Task requirements: Could you copy each line of the entries that contains "caption"?

Content starts

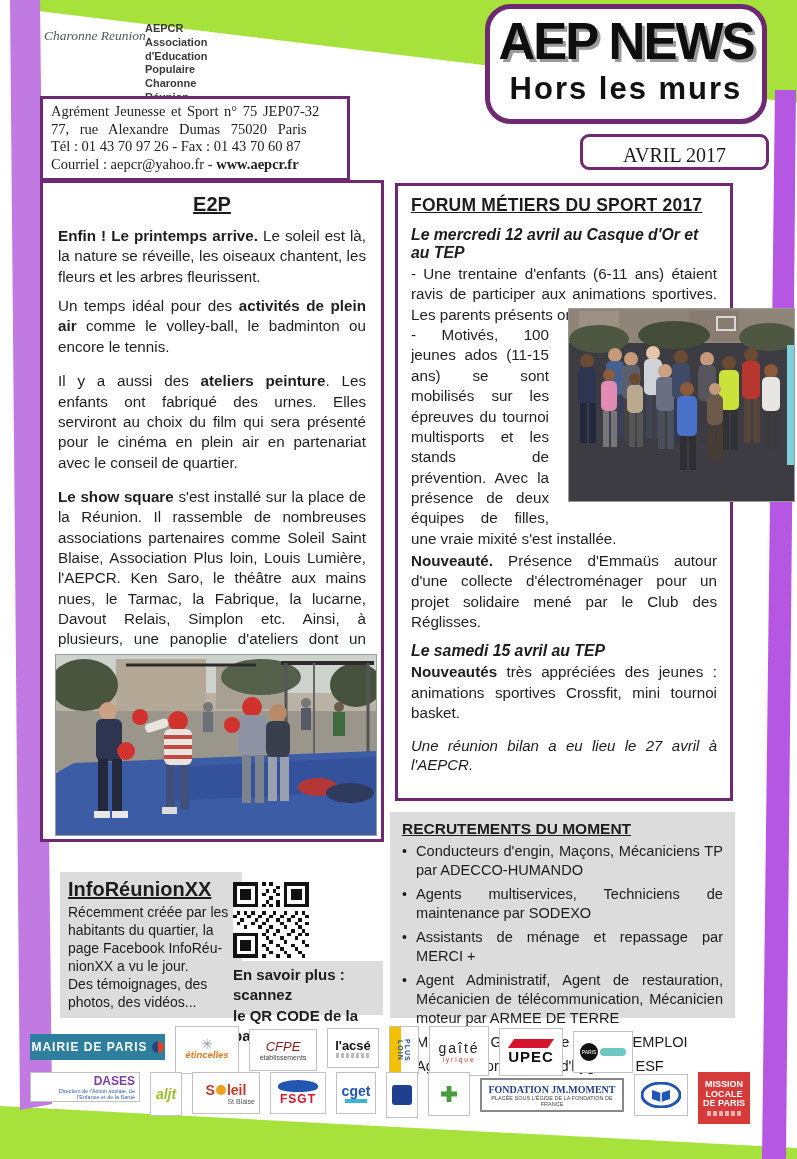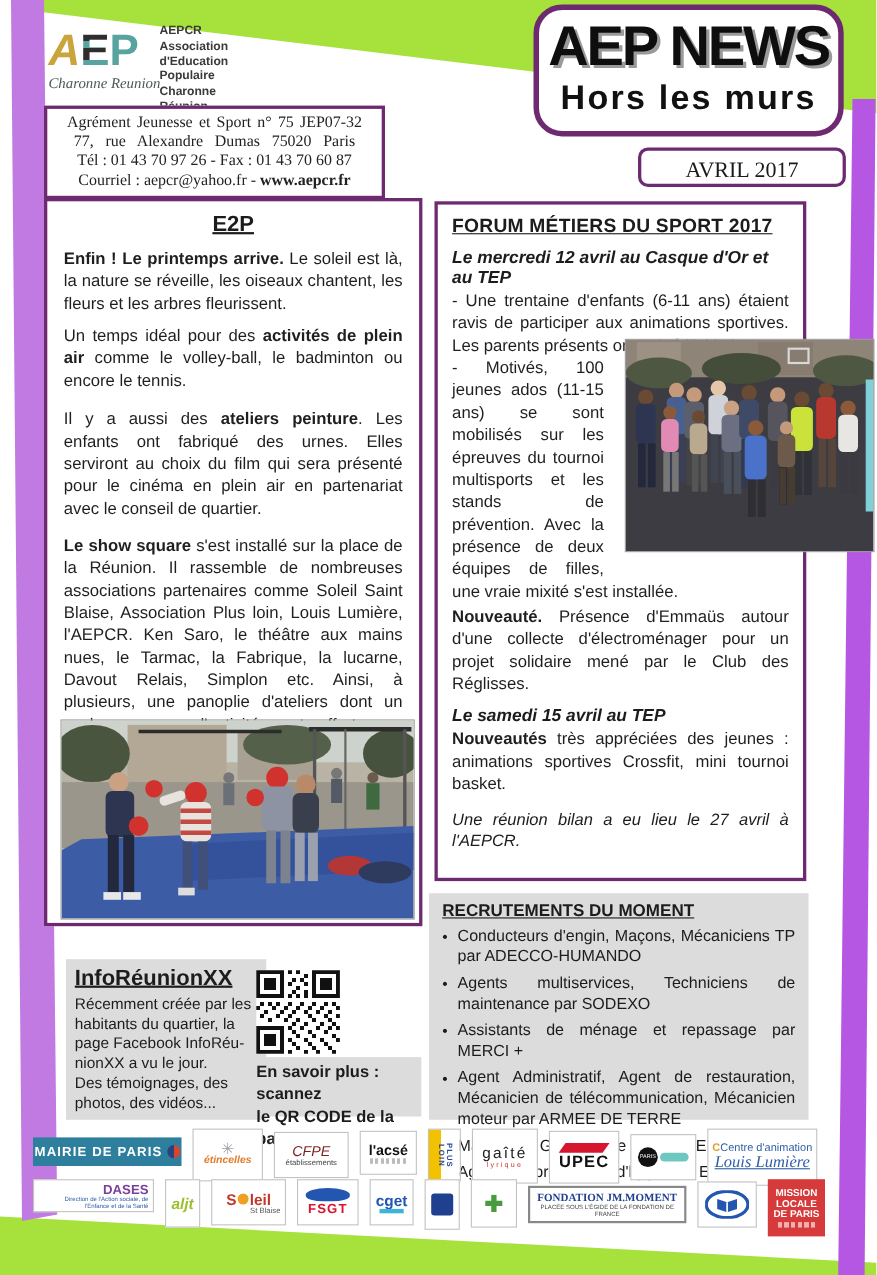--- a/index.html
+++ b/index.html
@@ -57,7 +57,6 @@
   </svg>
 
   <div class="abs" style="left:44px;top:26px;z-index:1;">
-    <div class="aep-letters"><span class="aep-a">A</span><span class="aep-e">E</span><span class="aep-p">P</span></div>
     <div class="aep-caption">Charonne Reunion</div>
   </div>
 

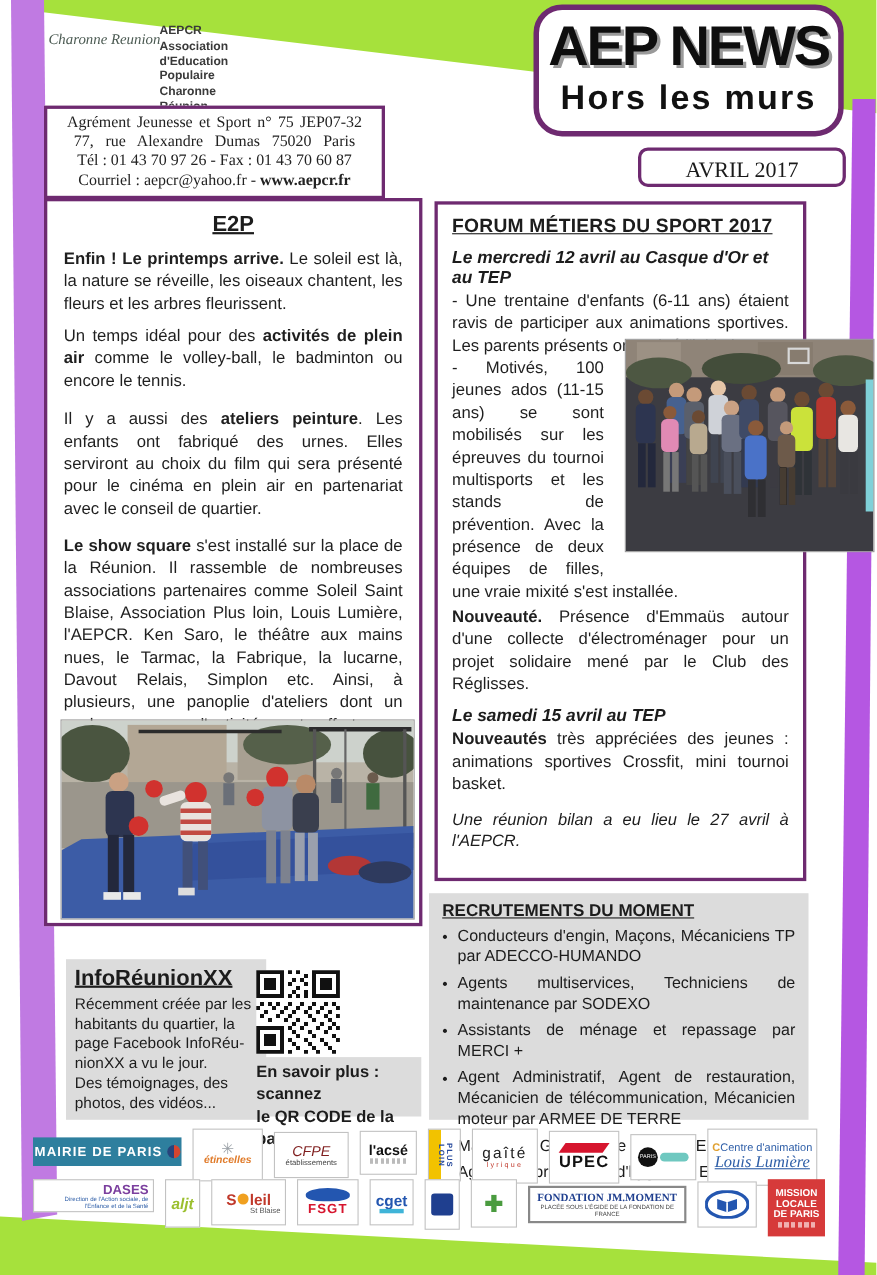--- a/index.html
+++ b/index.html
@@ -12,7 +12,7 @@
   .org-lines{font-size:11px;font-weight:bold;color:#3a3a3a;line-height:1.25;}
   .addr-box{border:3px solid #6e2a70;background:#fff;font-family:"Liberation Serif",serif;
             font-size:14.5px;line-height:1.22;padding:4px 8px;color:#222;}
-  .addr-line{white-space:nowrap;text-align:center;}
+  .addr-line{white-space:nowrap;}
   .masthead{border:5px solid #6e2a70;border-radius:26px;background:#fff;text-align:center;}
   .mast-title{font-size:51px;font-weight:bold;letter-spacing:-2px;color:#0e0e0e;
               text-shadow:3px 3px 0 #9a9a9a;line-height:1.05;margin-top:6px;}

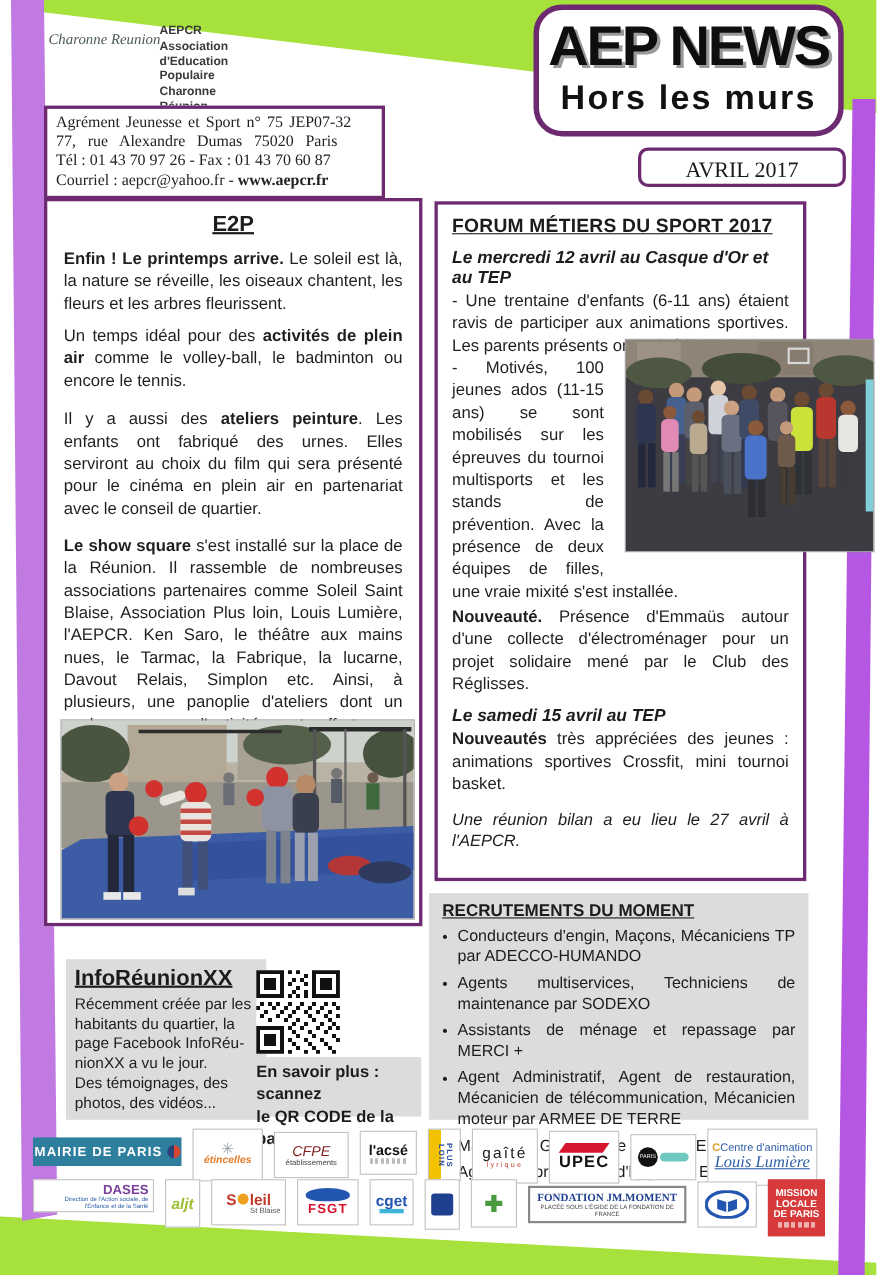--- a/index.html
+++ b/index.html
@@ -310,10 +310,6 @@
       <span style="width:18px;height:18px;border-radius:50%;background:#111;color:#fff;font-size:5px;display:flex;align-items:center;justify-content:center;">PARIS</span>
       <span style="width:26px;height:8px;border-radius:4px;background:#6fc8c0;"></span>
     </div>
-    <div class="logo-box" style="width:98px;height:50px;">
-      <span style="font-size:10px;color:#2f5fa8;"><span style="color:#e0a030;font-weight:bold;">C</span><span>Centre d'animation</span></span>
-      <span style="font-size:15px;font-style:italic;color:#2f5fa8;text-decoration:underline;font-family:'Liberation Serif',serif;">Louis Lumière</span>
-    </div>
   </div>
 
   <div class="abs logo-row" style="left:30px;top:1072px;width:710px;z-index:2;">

Content ends
Content starts

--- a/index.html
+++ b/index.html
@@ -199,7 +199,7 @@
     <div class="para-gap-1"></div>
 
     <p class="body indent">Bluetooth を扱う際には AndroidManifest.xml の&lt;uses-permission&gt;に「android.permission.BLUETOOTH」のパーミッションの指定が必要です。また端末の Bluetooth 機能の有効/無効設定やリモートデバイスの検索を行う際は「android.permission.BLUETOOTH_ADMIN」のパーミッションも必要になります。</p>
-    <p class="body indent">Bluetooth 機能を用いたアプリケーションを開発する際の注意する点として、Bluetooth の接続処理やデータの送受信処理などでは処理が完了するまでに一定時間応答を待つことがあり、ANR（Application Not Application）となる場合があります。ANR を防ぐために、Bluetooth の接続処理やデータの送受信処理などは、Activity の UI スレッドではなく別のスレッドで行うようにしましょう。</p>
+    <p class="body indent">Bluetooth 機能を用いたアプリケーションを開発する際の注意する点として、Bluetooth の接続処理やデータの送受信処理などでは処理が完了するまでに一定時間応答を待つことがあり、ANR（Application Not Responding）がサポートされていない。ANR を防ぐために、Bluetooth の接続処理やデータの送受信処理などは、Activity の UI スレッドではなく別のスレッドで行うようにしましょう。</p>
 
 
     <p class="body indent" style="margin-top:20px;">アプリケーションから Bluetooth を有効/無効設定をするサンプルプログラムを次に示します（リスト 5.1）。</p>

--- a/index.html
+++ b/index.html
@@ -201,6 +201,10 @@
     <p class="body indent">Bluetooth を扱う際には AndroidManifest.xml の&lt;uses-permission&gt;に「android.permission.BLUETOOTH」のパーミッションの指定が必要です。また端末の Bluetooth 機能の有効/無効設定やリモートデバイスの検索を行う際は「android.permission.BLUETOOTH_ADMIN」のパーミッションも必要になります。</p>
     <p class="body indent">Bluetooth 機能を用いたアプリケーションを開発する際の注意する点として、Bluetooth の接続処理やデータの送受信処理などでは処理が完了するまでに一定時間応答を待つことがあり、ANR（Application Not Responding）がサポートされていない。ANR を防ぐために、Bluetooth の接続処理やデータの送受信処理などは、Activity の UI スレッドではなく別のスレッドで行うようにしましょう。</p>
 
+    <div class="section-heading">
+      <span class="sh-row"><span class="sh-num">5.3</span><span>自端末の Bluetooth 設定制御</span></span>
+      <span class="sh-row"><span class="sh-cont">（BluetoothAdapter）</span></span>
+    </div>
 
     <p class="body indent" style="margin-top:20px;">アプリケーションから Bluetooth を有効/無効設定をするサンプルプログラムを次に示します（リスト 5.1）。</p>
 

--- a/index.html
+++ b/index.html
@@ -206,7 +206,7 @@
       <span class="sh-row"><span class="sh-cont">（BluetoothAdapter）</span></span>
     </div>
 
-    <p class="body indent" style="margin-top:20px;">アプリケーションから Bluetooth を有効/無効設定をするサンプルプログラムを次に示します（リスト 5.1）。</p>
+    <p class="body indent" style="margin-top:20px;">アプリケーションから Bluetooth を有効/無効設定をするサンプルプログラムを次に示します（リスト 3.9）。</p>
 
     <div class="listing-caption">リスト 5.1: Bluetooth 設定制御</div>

Content ends

Reply to the task:
     <div class="aep-caption">Charonne Reunion</div>
     <div class="listing-caption">リスト 5.1: Bluetooth 設定制御</div>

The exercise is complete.